Indeed, the pharmacy industry put its call for provider status on record more than three years ago, when it called on CMS to explicitly include pharmacists among the health professionals eligible to serve as fully qualified members of health provider teams serving ACOs. In June 2011, an ad hoc group of 14 pharmacy organizations called Health Care Reform Pharmacy Stakeholders appealed in writing to CMS as it was preparing to issue final rules governing CMOs.

“Pharmacists’ participation in ACOs will help ACOs reach CMS-determined clinical and financial performance targets that will show improved patient results and lower health costs,” the group asserted. “Pharmacists can help patients better manage their medications and chronic conditions, thereby reducing hospitalizations and re-hospitalizations.”

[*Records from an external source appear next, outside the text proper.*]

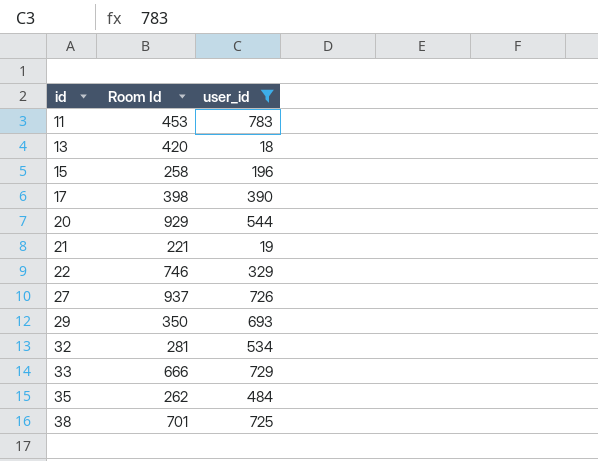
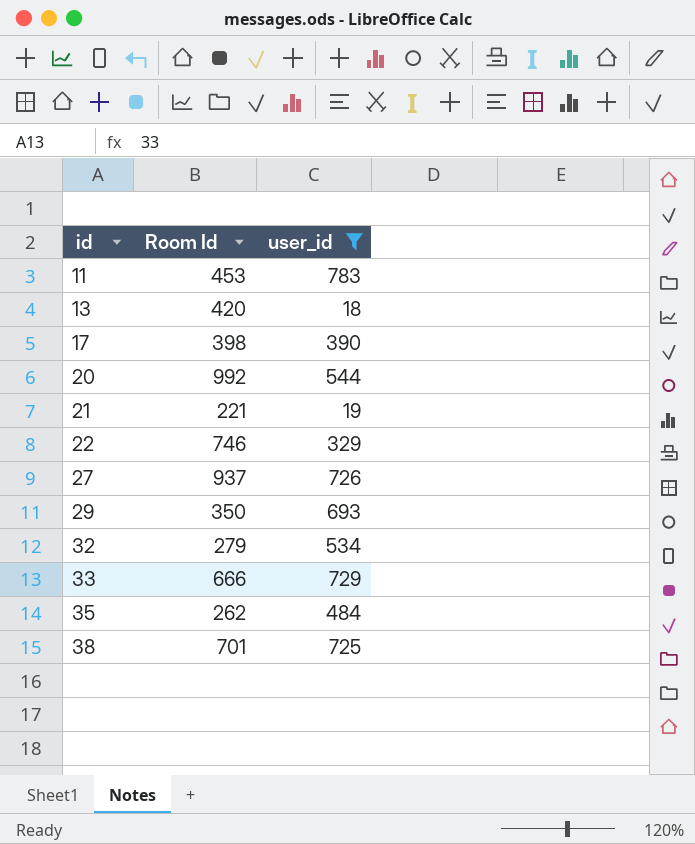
row 15: 258 | 196 -> none
20 | Room Id: 929 -> 992
32 | Room Id: 281 -> 279

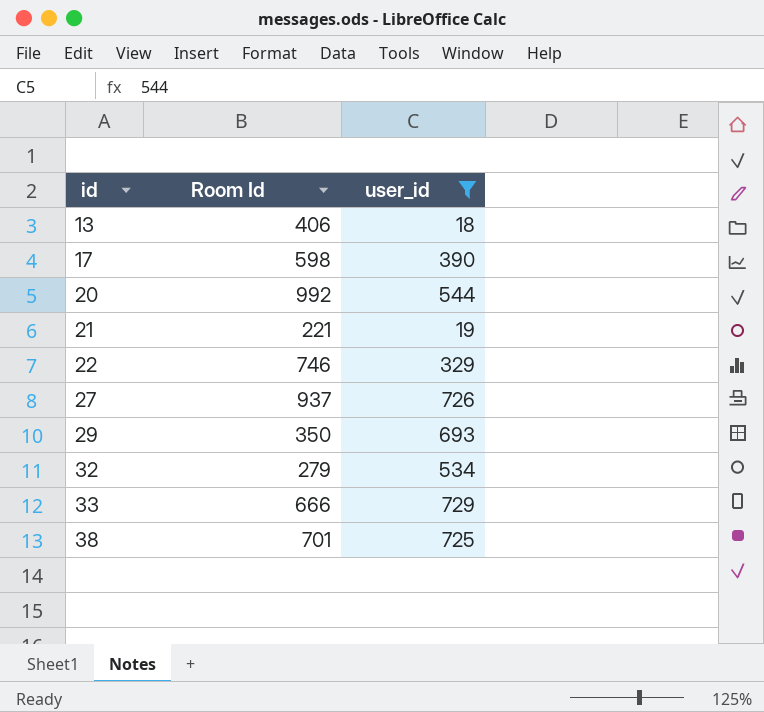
row 11: 453 | 783 -> none
row 35: 262 | 484 -> none
13 | Room Id: 420 -> 406
17 | Room Id: 398 -> 598

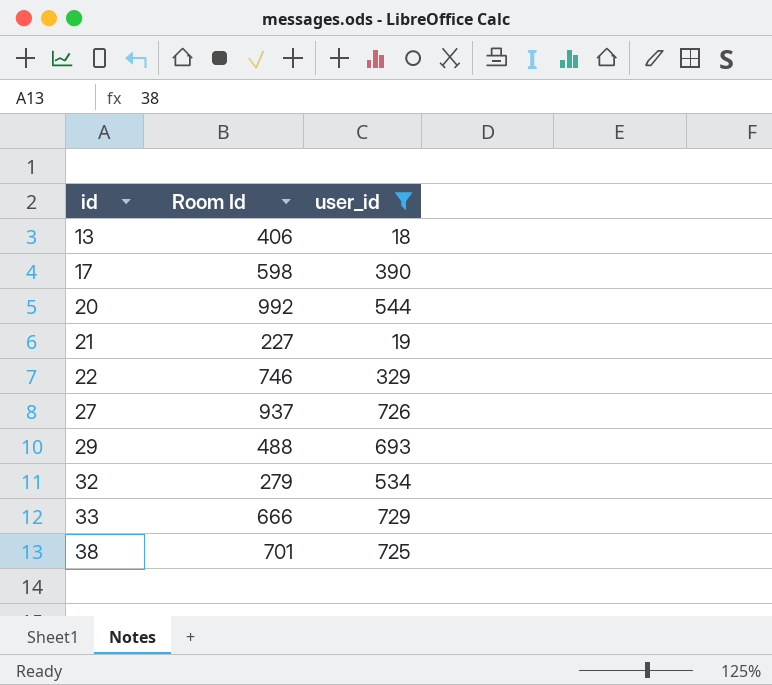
21 | Room Id: 221 -> 227
29 | Room Id: 350 -> 488

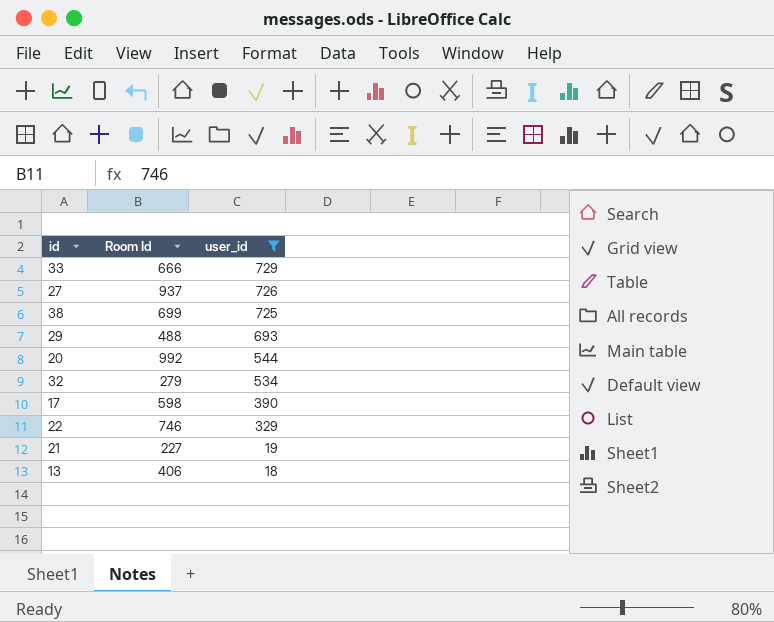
row order: id ascending -> user_id descending
38 | Room Id: 701 -> 699

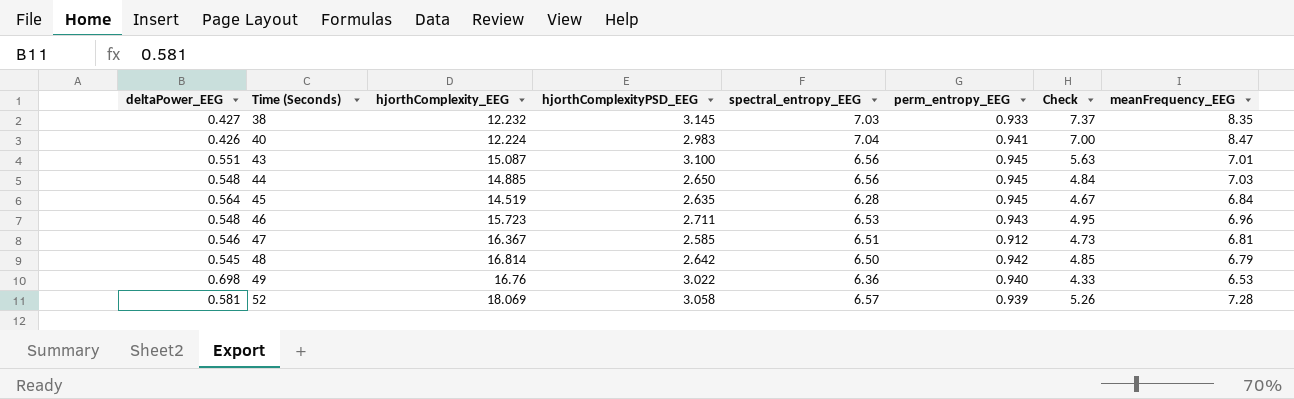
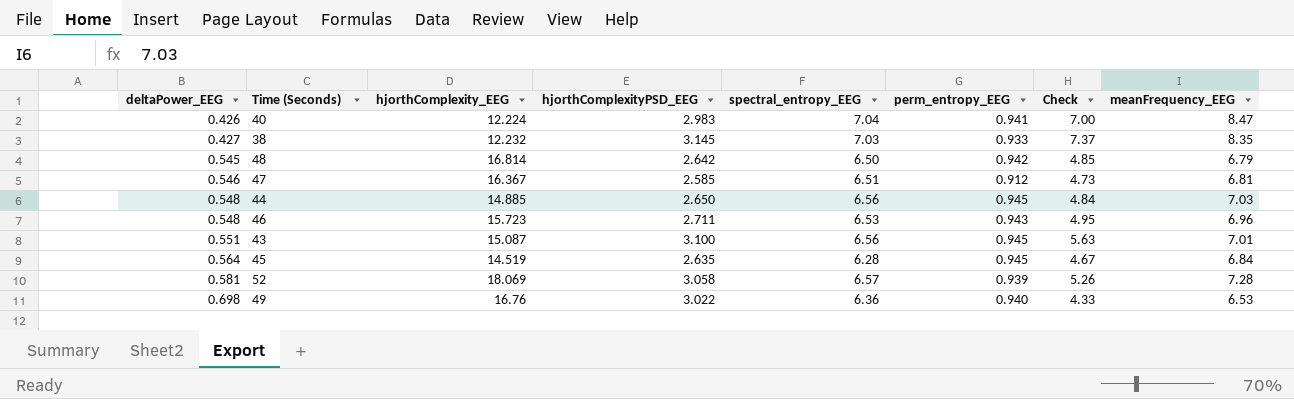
row order: Time (Seconds) ascending -> deltaPower_EEG ascending

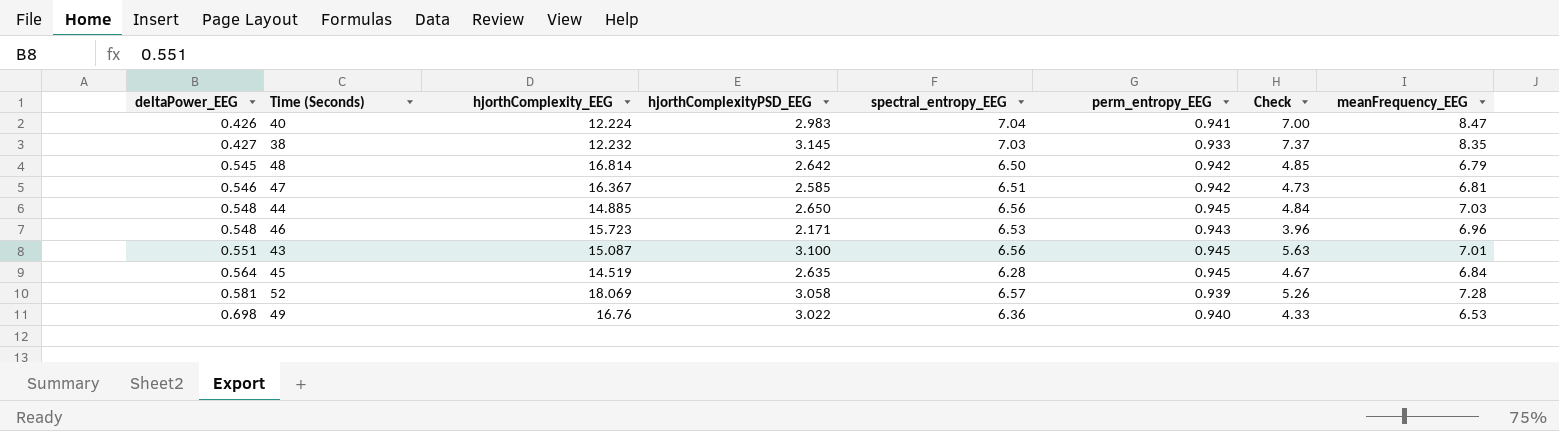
47 | perm_entropy_EEG: 0.912 -> 0.942
46 | hjorthComplexityPSD_EEG: 2.711 -> 2.171
46 | Check: 4.95 -> 3.96

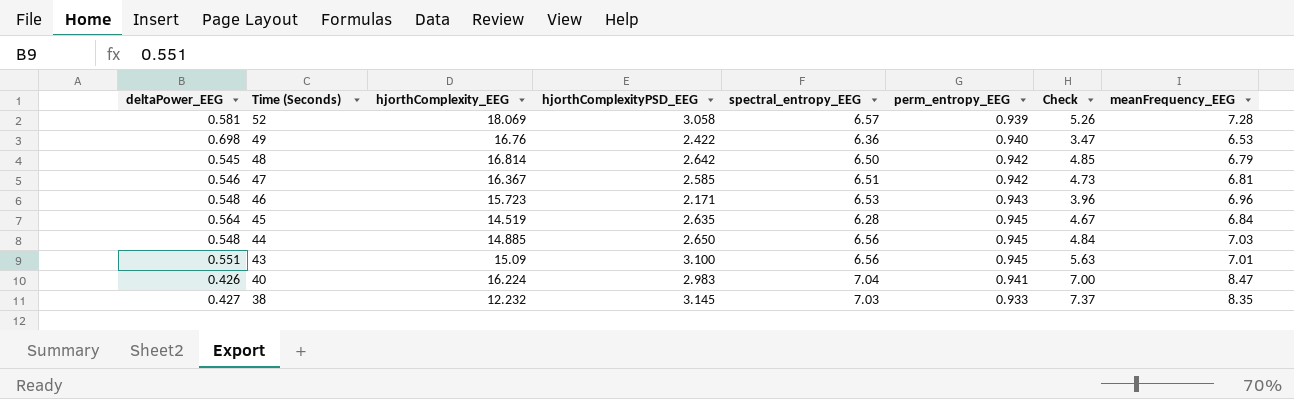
row order: deltaPower_EEG ascending -> Time (Seconds) descending
49 | hjorthComplexityPSD_EEG: 3.022 -> 2.422
49 | Check: 4.33 -> 3.47
43 | hjorthComplexity_EEG: 15.087 -> 15.09
40 | hjorthComplexity_EEG: 12.224 -> 16.224

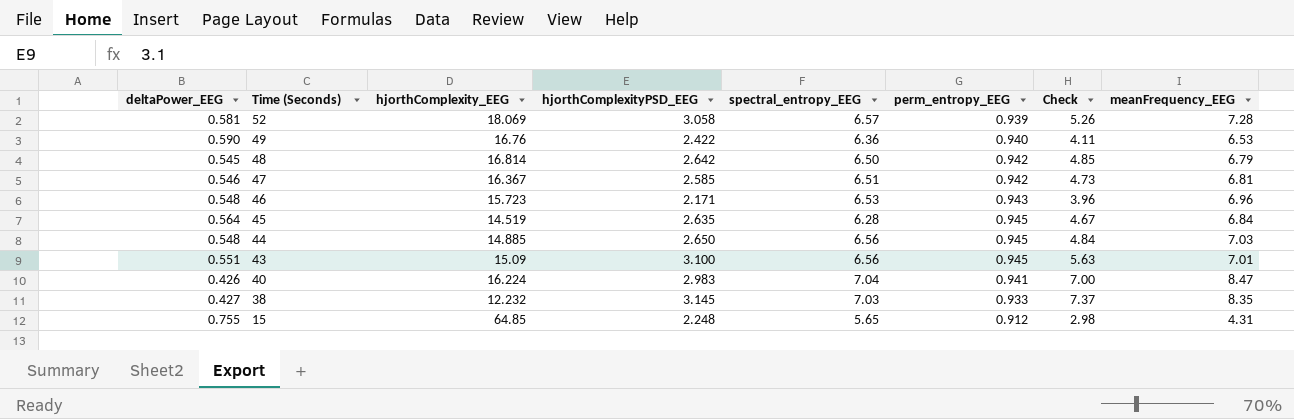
49 | deltaPower_EEG: 0.698 -> 0.590
49 | Check: 3.47 -> 4.11
row 15: none -> 0.755 | 64.85 | 2.248 | 5.65 | 0.912 | 2.98 | 4.31

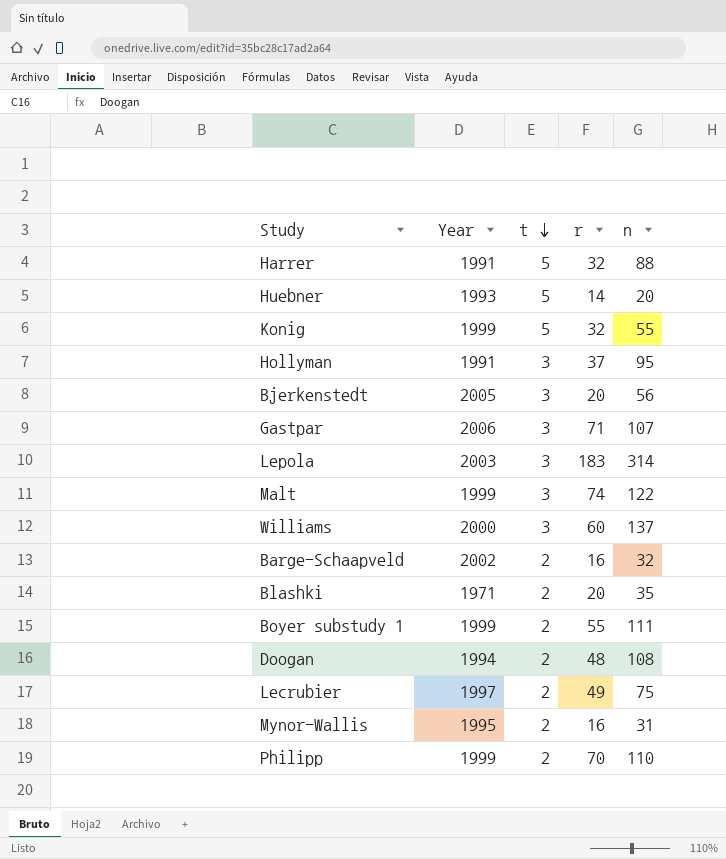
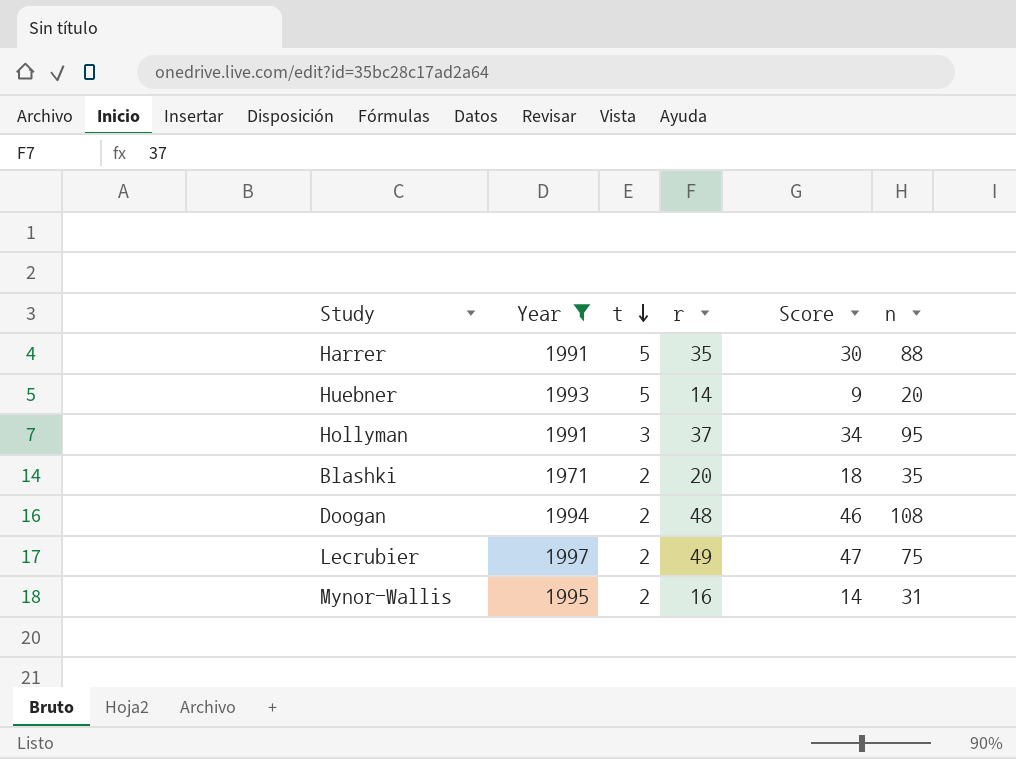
filter: none -> Year <= 1997
column Score | formula: none -> [r] - [t]
Harrer | r: 32 -> 35

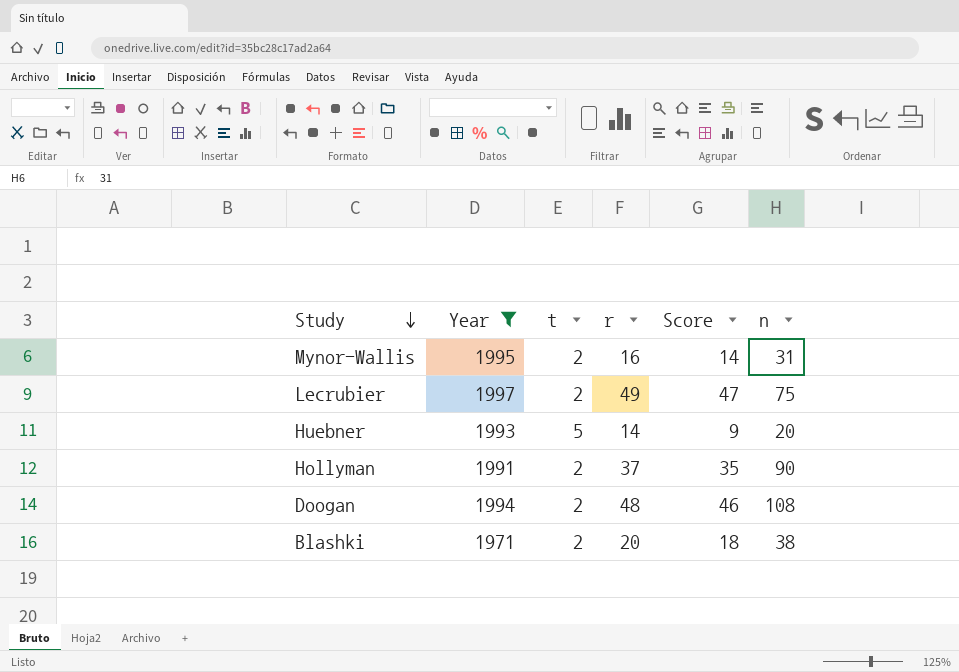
row order: t descending -> Study descending
row Harrer: 1991 | 5 | 35 | 30 | 88 -> none
Hollyman | t: 3 -> 2
Hollyman | Score: 34 -> 35
Hollyman | n: 95 -> 90
Blashki | n: 35 -> 38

Responding to more than 1,300 comments from pharmacists and other health stakeholders, CMS issued final rules governing ACOs in November of that year. The rules established the Medicare Shared Savings Program as part of the rollout of the Affordable Care Act, making ACOs eligible for higher Medicare payments if they met specific quality and savings benchmarks.

CMS’ final regulations essentially made it easier for pharmacies to participate in ACOs by cutting in half the number of quality measures required for participating organizations, lowering the bar for sharing electronic health records with other health stakeholders and creating an advance payment program to allow providers access to some evidence-based reimbursements before the actual savings were realized. Importantly, however, the agency’s final rules — which took effect in January 2012 — didn’t include pharmacists as eligible professionals qualified to form ACOs. Nor did they allow pharmacists to share directly in the health savings generated by the new ACO model of care.
 

Proving pharmacy’s value

Increasingly, managed care plans are waking up to the cost-saving potential offered by pharmacies when pharmacist-provided health services are aligned with plan goals and the activities of integrated healthcare teams. One recent example: a medication therapy management program offered through OutcomesMTM to some 900,000 Medicaid-eligible patients in Ohio enrolled in CareSource, a major Medicaid managed care plan. “All plan members are eligible for face-to-face MTM services from specially trained local pharmacists to help them achieve safe and effective results from their medications, while controlling costs,” OutcomesMTM reported. “Participating local pharmacists receive alerts and information regarding medication use patterns, as well as guidance on working with patients and doctors to close key therapy gaps.”

Services provided by pharmacists in the program include comprehensive medication review, adherence consultation and ongoing education and monitoring of patients’ progress. The program pays pharmacists for their services, and “allows pharmacists to work collaboratively with physicians to enhance quality of care, improve medication compliance and address our members’ medication needs,” said Jim Gartner, CareSource VP pharmacy and medical management

“Pharmacists are probably the healthcare professional that our members see the most, so they should be a part of the healthcare team that serves our members,” Gartner said.